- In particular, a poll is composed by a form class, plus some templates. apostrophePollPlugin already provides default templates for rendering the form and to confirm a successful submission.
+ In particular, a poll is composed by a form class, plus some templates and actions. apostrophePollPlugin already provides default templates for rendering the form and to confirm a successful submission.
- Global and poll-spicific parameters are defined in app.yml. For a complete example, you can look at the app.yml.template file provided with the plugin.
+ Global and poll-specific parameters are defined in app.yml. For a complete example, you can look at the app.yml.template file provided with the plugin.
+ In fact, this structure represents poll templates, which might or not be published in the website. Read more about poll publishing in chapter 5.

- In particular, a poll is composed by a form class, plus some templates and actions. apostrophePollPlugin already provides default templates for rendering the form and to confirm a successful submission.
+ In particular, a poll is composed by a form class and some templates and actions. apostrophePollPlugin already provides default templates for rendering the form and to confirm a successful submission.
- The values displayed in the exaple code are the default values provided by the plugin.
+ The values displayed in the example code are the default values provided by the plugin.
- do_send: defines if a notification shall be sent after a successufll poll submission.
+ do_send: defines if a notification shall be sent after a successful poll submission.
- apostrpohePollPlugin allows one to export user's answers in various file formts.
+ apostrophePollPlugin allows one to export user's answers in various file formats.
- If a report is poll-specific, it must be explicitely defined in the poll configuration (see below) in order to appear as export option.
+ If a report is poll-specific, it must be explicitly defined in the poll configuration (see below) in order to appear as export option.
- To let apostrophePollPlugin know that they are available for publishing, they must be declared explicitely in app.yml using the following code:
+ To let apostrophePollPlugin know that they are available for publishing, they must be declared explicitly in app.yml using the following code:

::::::::::

Go through the data above and copy each line in which "rendering" appears.

**Output of the exercise**
- In particular, a poll is composed by a form class, plus some templates. apostrophePollPlugin already provides default templates for rendering the form and to confirm a successful submission.
+ In particular, a poll is composed by a form class, plus some templates and actions. apostrophePollPlugin already provides default templates for rendering the form and to confirm a successful submission.
- In particular, a poll is composed by a form class, plus some templates and actions. apostrophePollPlugin already provides default templates for rendering the form and to confirm a successful submission.
+ In particular, a poll is composed by a form class and some templates and actions. apostrophePollPlugin already provides default templates for rendering the form and to confirm a successful submission.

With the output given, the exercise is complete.